[BioRuby] Bio::Faster plugin

Wed Jan 4 15:05:00 UTC 2012

Hi Francesco,
It's very cool!

And you can access to the seq object/array also in this way:
Bio::Faster.parse(File.join(TEST_DATA,"sample.fastq")) do |id, comments,
sequence, quality|
 puts "#{id} #{comments} #{sequence} #{quality}"
end

Obviously I like it more than using the raw array :-)
I suppose in case of no quality value you get a nil object

+1

On 04/01/12 10.50, "Francesco Strozzi" <francesco.strozzi at gmail.com> wrote:

> Hi guys,
> 
> I have created a BioRuby plugin called bio-faster, that implements a fast
> and simple parser for FastA and FastQ files.
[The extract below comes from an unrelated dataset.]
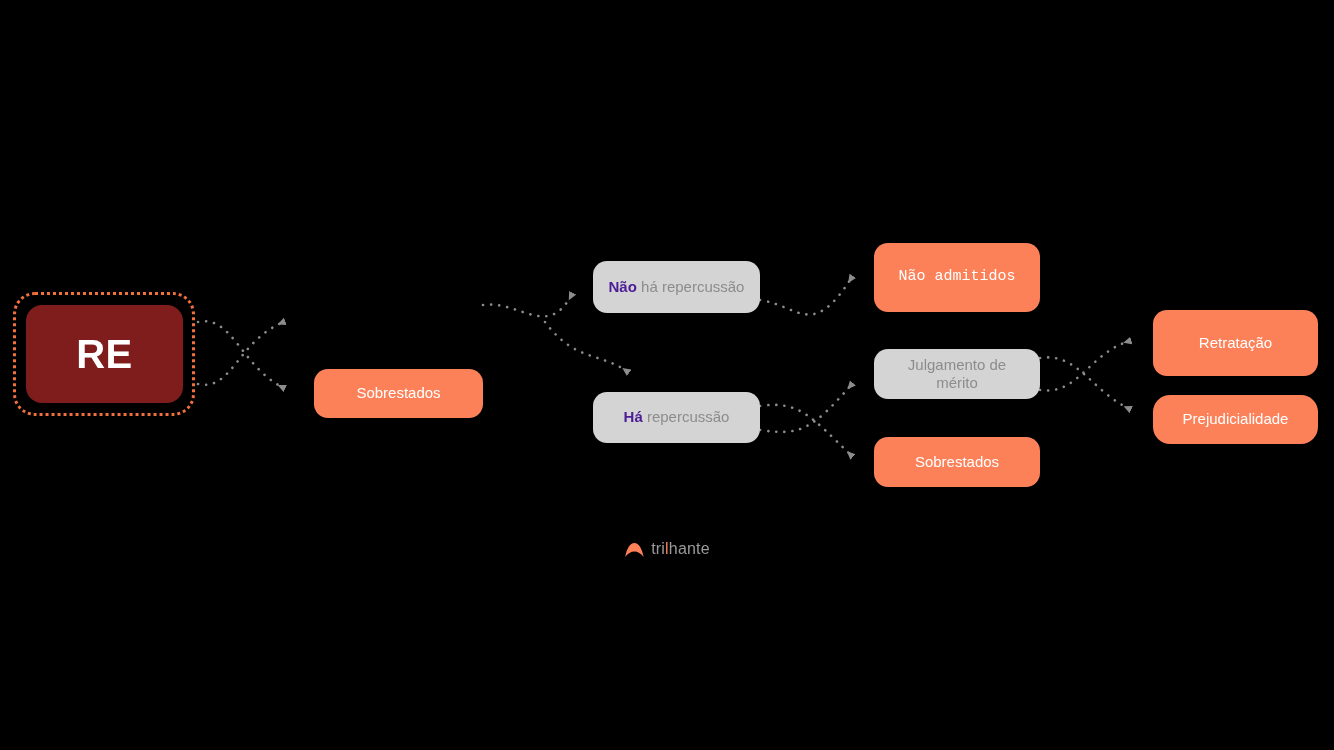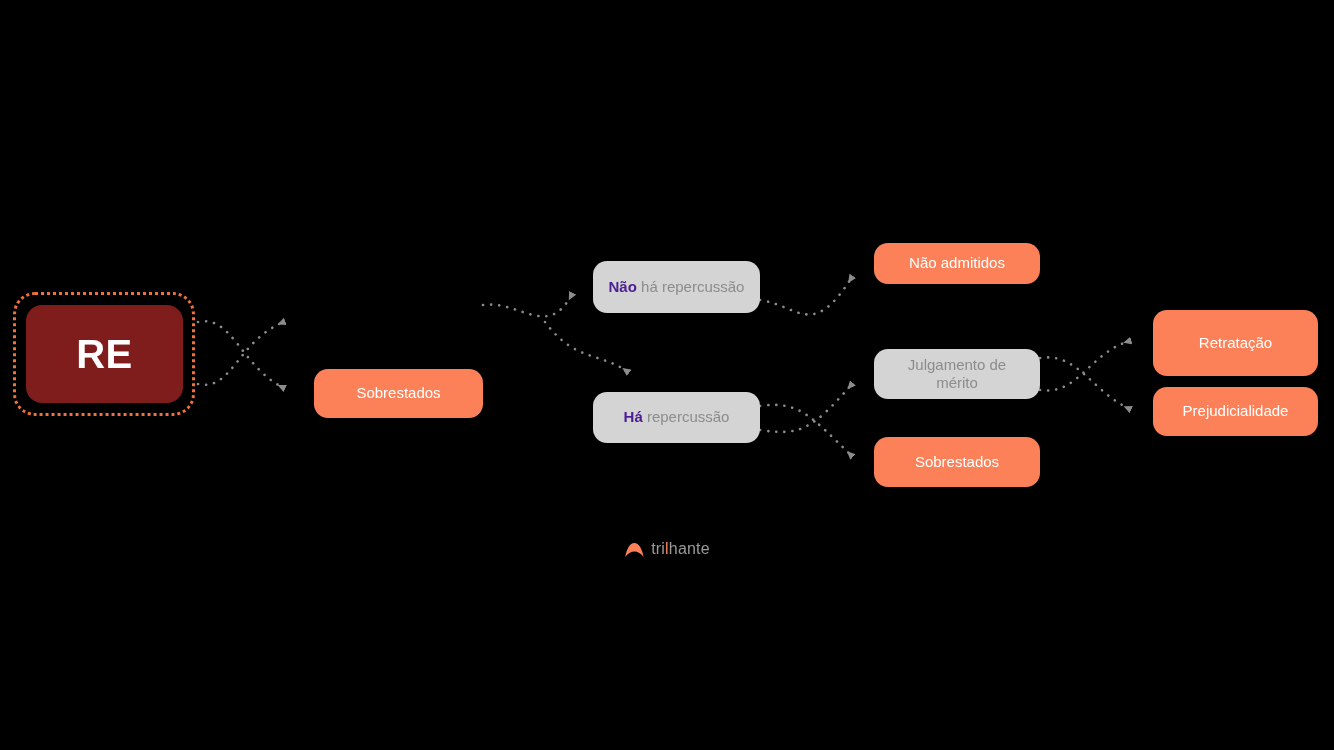"Não admitidos" div.node { font-family: none -> Liberation Mono, monospace; height: 41px -> 69px }
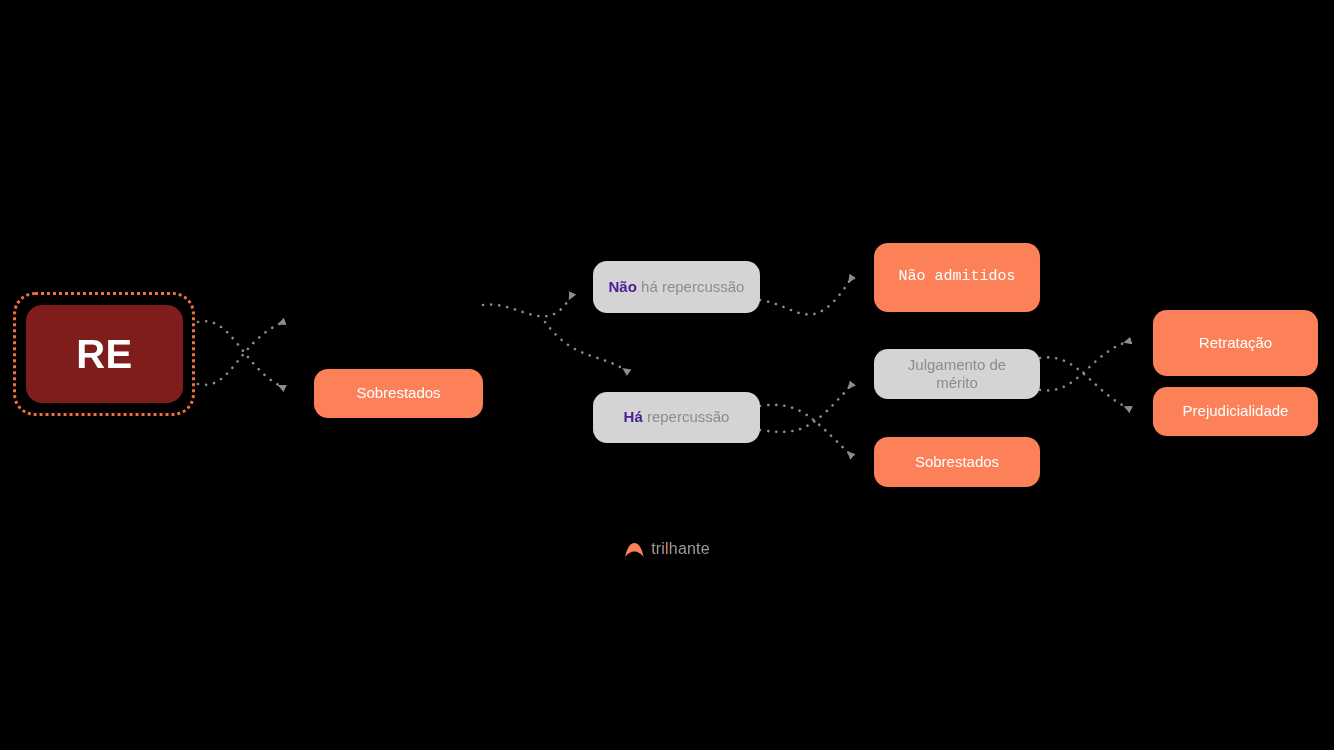"Prejudicialidade" div.node { border-radius: none -> 17px; top: 387px -> 395px }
It's based on the C library
> Kseq written by Heng Li (author of Samtools and BWA). Compared to
> Bio::FastQ it is actually 4-5 times faster in parsing large FastQ files.
> The code will not create a Bio object for each sequence but it will return
> a simple array with sequence data and quality values for FastQ (it supports
> Sanger/Phred format only).
> Bio::Faster could be a good choice when you just need to parse huge files,
> for example to extract information or to store sequence data in a database,
> and you don't need to create an object for each sequence but you only want
> to parse the dataset easily and quickly.
> 
> Here is the code: https://github.com/fstrozzi/bioruby-faster
> Here is the wiki for more details:
> https://github.com/fstrozzi/bioruby-faster/wiki
> To get the gem: gem install bio-faster
> 
> Tested with Ruby 1.9 only.
> 
> Any comment or feedback is much appreciated!
> 
> Cheers